- Outfielder
- Born: March 29, 1991 (age 35) Camagüey, Cuba
- Bats: RightThrows: Right
- Stats at Baseball Reference

= Daniel Carbonell =

Cuban baseball player (born 1991)

Daniel Carbonell Arredondo is a Cuban former professional baseball outfielder.

==Career==
Carbonell played for Camagüey in the Cuban National Series for four years. In October 2013, Carbonell and Orlando Pérez defected from Cuba.
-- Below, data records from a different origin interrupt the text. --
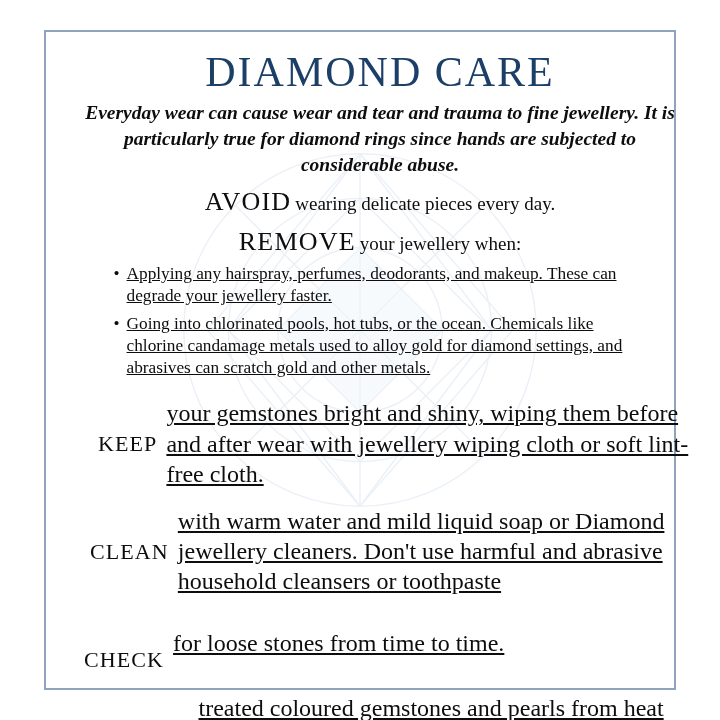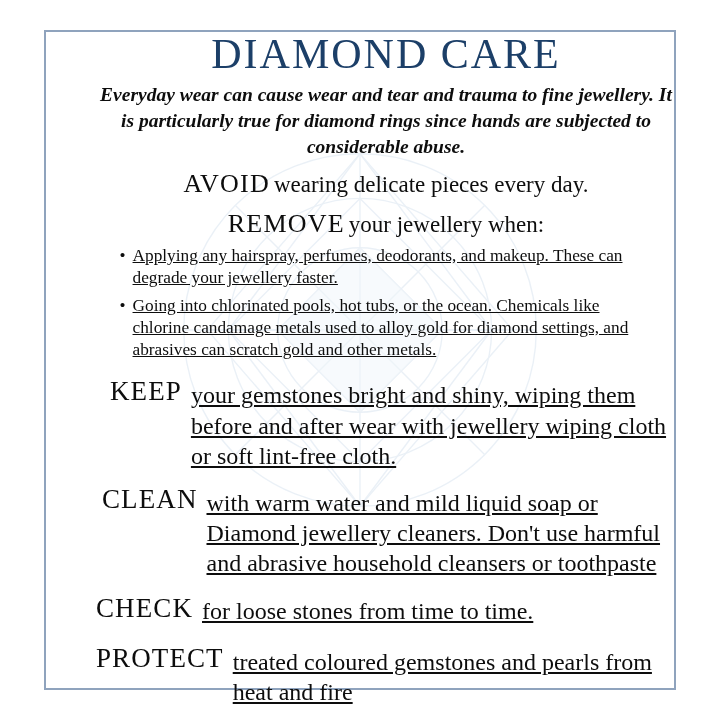--- a/index.html
+++ b/index.html
@@ -35,25 +35,25 @@
     top: 330px;
     transform: translate(-50%, -50%);
     width: 470px;
     height: 470px;
     opacity: 0.30;
     pointer-events: none;
   }
   .content {
     position: absolute;
     left: 44px;
-    top: 12px;
+    top: 30px;
     width: 672px;
     height: 660px;
     box-sizing: border-box;
-    padding: 14px 18px 10px 30px;
+    padding: 14px 18px 10px 18px;
     color: #0d0d0d;
   }
   .title {
     text-align: center;
     font-family: "Liberation Serif", serif;
     font-size: 42px;
     letter-spacing: 2px;
     color: #1c3f68;
     margin: 6px 0 6px 0;
     line-height: 1.05;
@@ -71,21 +71,21 @@
     text-align: center;
     margin: 9px 0 2px 0;
     line-height: 1.2;
   }
   .kw {
     font-size: 26px;
     letter-spacing: 1.2px;
     font-family: "Liberation Serif", serif;
   }
   .lead-rest {
-    font-size: 23px;
+    font-size: 19px;
   }
   .bullets {
     margin: 5px 30px 4px 30px;
     font-size: 17.3px;
     line-height: 1.28;
   }
   .bullet {
     display: flex;
     align-items: flex-start;
     justify-content: center;
@@ -100,25 +100,26 @@
     max-width: 520px;
     text-decoration: underline;
   }
   .row {
     display: flex;
     align-items: flex-start;
     margin: 9px 8px 0 8px;
   }
   .row .word {
     flex: 0 0 auto;
-    font-size: 27px;
+    font-size: 22px;
     letter-spacing: 1.1px;
     white-space: nowrap;
     line-height: 1.1;
     padding-top: 2px;
+    margin-top: 37px;
   }
   .row .desc {
     flex: 1 1 auto;
     font-size: 24px;
     line-height: 1.26;
     padding-left: 9px;
     padding-top: 5px;
     text-decoration: underline;
   }
   .row.keep .word { padding-left: 28px; }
===San Francisco Giants===
Carbonell signed a four-year, $1.4 million major league contract with the San Francisco Giants on June 16, 2014. He made his professional debut that same season and played in ten games for the Arizona Giants before receiving a promotion to the San Jose Giants. In 31 games between the two teams, he batted .336 with four home runs and 16 RBIs. He spent 2015 with San Jose and the Richmond Flying Squirrels, slashing .220/.261/.319 with seven home runs, 39 RBIs, and 18 stolen bases in 122 games, and 2016 with San Jose where he batted .284 with three home runs and 20 RBIs in 64 games, along with playing in two games for the Sacramento River Cats. Carbonell spent 2017 with both San Jose and Richmond where he compiled a .269 batting average with eight home runs, 47 RBIs, and a .732 OPS in 94 games. He was released from the Giants organization on April 11, 2018.

===Olmecas de Tabasco===
On April 25, 2018, Carbonell signed with the Olmecas de Tabasco of the Mexican League. Carbonell made 82 appearances for Tabasco, slashing .324/.384/.493 with 10 home runs, 42 RBI, and 11 stolen bases.

===Piratas de Campeche===
On January 23, 2020, Carbonell was traded to the Piratas de Campeche of the Mexican League. Carbonell did not play in a game in 2020 due to the cancellation of the Mexican League season because of the COVID-19 pandemic. In 2021, Carbonell batted .306/.372/.466 with four home runs, 20 RBI, and 13 stolen bases in 56 games. He was released on February 14, 2022.